- **Exercise input**
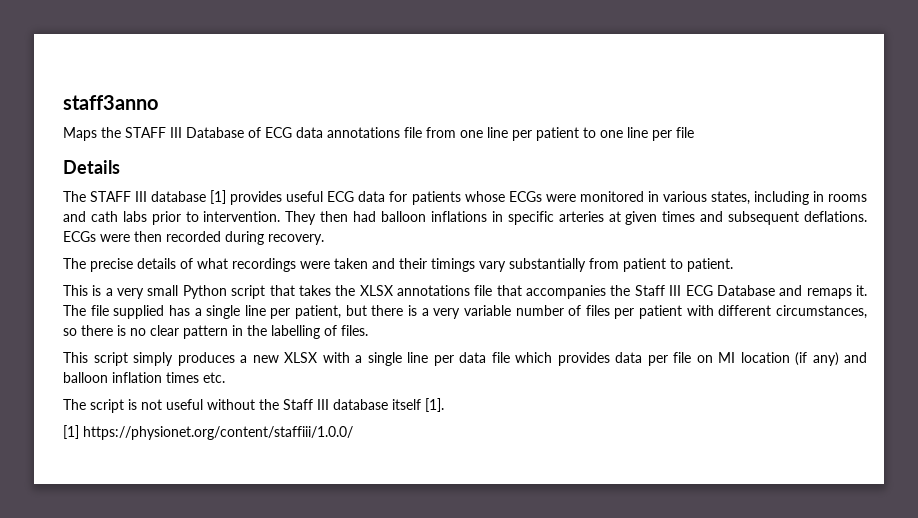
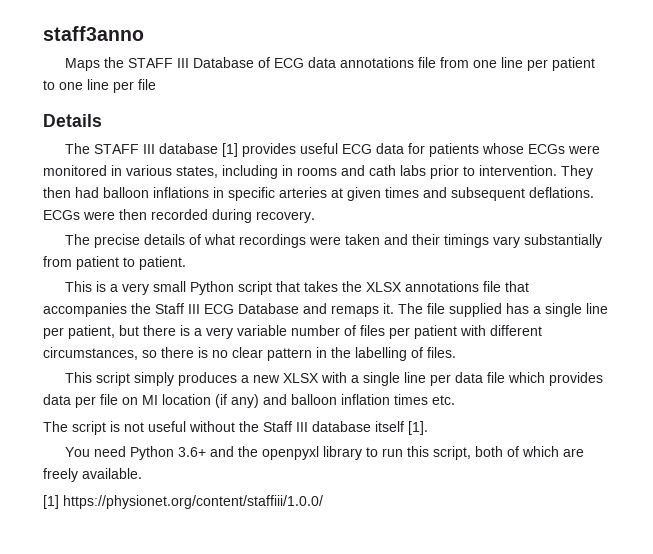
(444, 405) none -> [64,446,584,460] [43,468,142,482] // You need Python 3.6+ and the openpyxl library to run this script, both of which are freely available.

==

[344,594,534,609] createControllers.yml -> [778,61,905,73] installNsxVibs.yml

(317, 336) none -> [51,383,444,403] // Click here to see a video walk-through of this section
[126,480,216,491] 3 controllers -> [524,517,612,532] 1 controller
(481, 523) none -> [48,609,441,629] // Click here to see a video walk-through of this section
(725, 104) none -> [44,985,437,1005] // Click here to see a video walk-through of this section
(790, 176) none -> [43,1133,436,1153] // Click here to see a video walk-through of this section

...

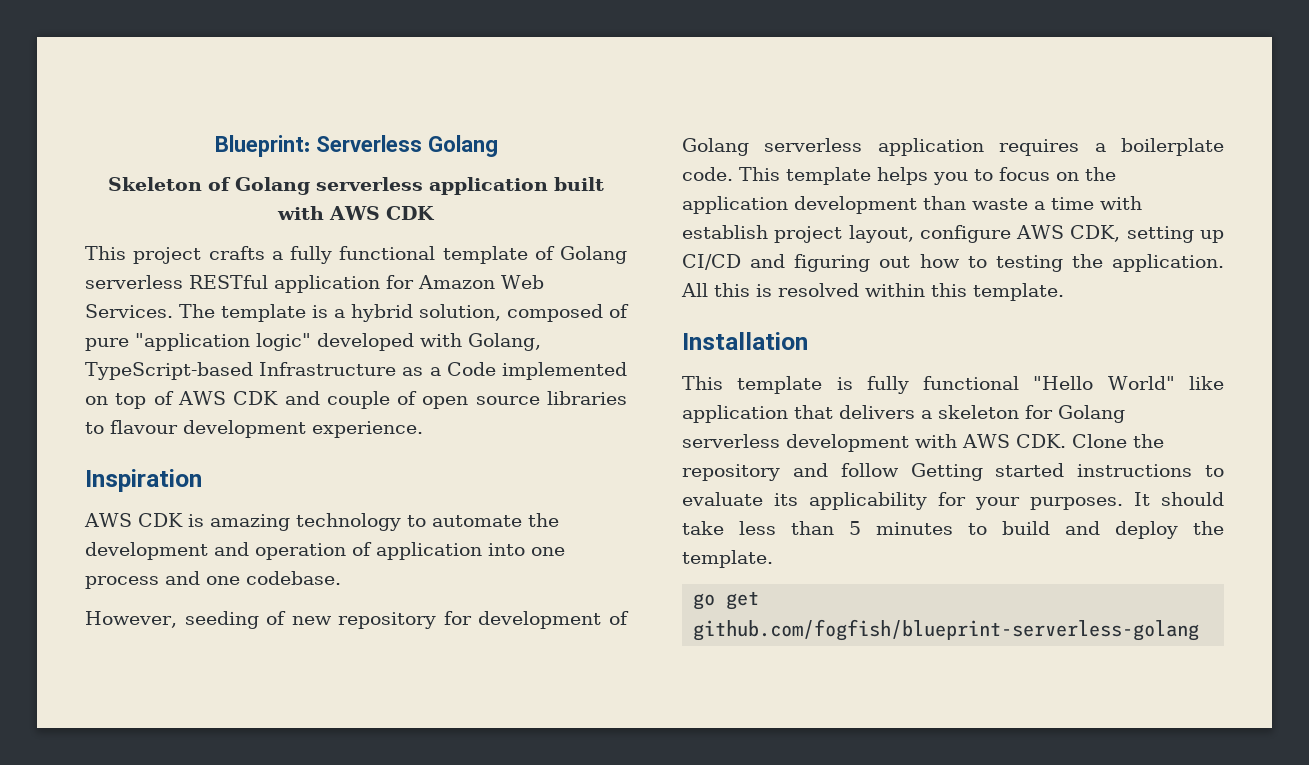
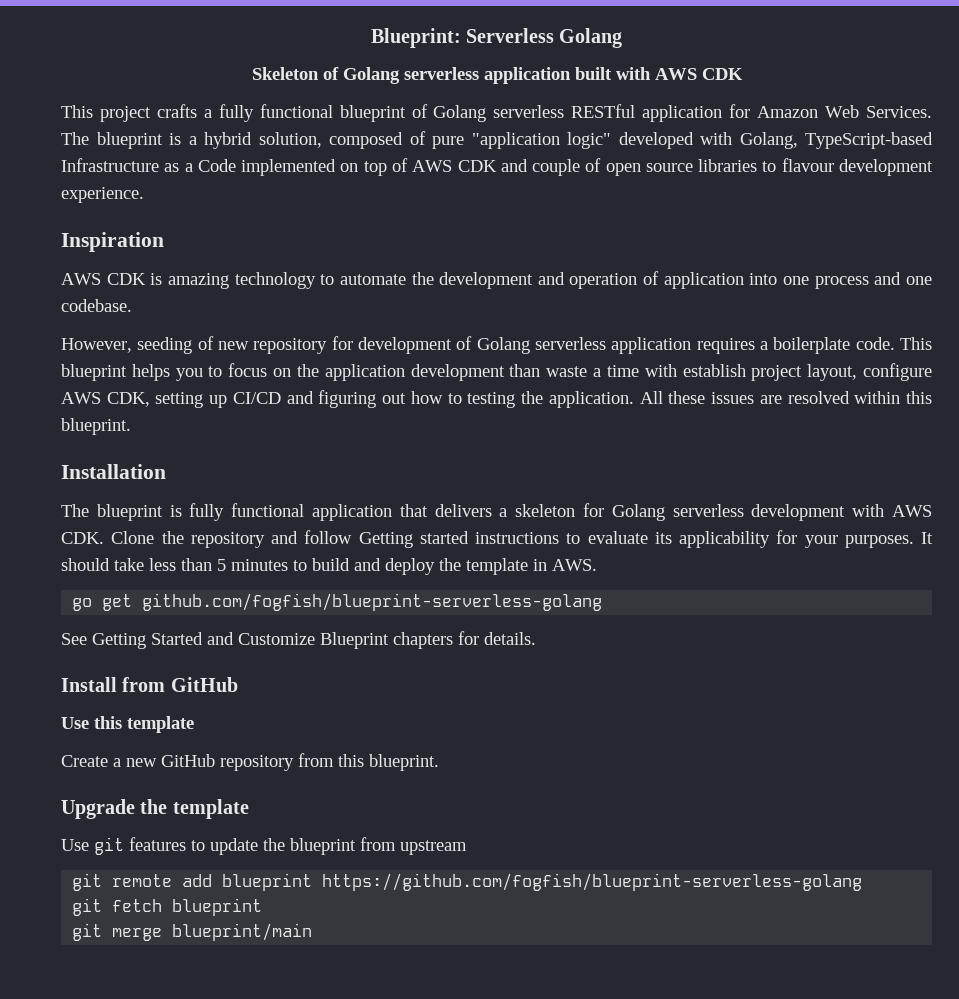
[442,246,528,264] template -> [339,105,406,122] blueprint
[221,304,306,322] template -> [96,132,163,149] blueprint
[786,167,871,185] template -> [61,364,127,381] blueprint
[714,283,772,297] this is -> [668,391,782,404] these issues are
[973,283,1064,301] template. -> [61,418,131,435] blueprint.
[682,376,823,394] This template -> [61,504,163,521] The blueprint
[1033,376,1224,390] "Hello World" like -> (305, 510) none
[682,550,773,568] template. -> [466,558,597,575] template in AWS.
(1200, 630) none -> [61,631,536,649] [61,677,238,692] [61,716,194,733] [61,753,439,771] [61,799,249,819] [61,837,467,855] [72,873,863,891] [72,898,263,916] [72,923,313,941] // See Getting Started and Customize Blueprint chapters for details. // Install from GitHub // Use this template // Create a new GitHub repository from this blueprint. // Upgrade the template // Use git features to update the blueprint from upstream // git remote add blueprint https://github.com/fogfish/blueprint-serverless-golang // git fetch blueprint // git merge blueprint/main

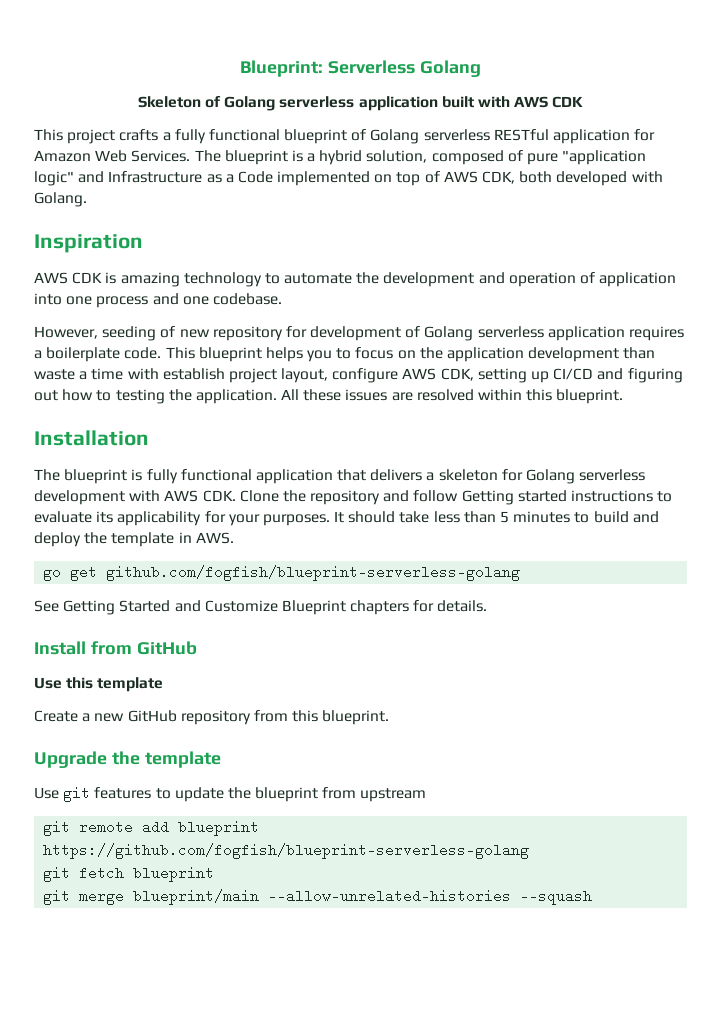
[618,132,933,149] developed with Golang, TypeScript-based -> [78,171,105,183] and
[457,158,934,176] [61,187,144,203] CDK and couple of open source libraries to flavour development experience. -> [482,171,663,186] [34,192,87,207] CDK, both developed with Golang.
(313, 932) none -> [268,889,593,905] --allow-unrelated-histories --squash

- **Your objective**
From the data above, retype only the lines starting with the line with "[442,246,528,264] template ->" and going on through the line with "(313, 932) none", exactly, leaving out the pictures.

- **Your solution**
[442,246,528,264] template -> [339,105,406,122] blueprint
[221,304,306,322] template -> [96,132,163,149] blueprint
[786,167,871,185] template -> [61,364,127,381] blueprint
[714,283,772,297] this is -> [668,391,782,404] these issues are
[973,283,1064,301] template. -> [61,418,131,435] blueprint.
[682,376,823,394] This template -> [61,504,163,521] The blueprint
[1033,376,1224,390] "Hello World" like -> (305, 510) none
[682,550,773,568] template. -> [466,558,597,575] template in AWS.
(1200, 630) none -> [61,631,536,649] [61,677,238,692] [61,716,194,733] [61,753,439,771] [61,799,249,819] [61,837,467,855] [72,873,863,891] [72,898,263,916] [72,923,313,941] // See Getting Started and Customize Blueprint chapters for details. // Install from GitHub // Use this template // Create a new GitHub repository from this blueprint. // Upgrade the template // Use git features to update the blueprint from upstream // git remote add blueprint https://github.com/fogfish/blueprint-serverless-golang // git fetch blueprint // git merge blueprint/main

[618,132,933,149] developed with Golang, TypeScript-based -> [78,171,105,183] and
[457,158,934,176] [61,187,144,203] CDK and couple of open source libraries to flavour development experience. -> [482,171,663,186] [34,192,87,207] CDK, both developed with Golang.
(313, 932) none -> [268,889,593,905] --allow-unrelated-histories --squash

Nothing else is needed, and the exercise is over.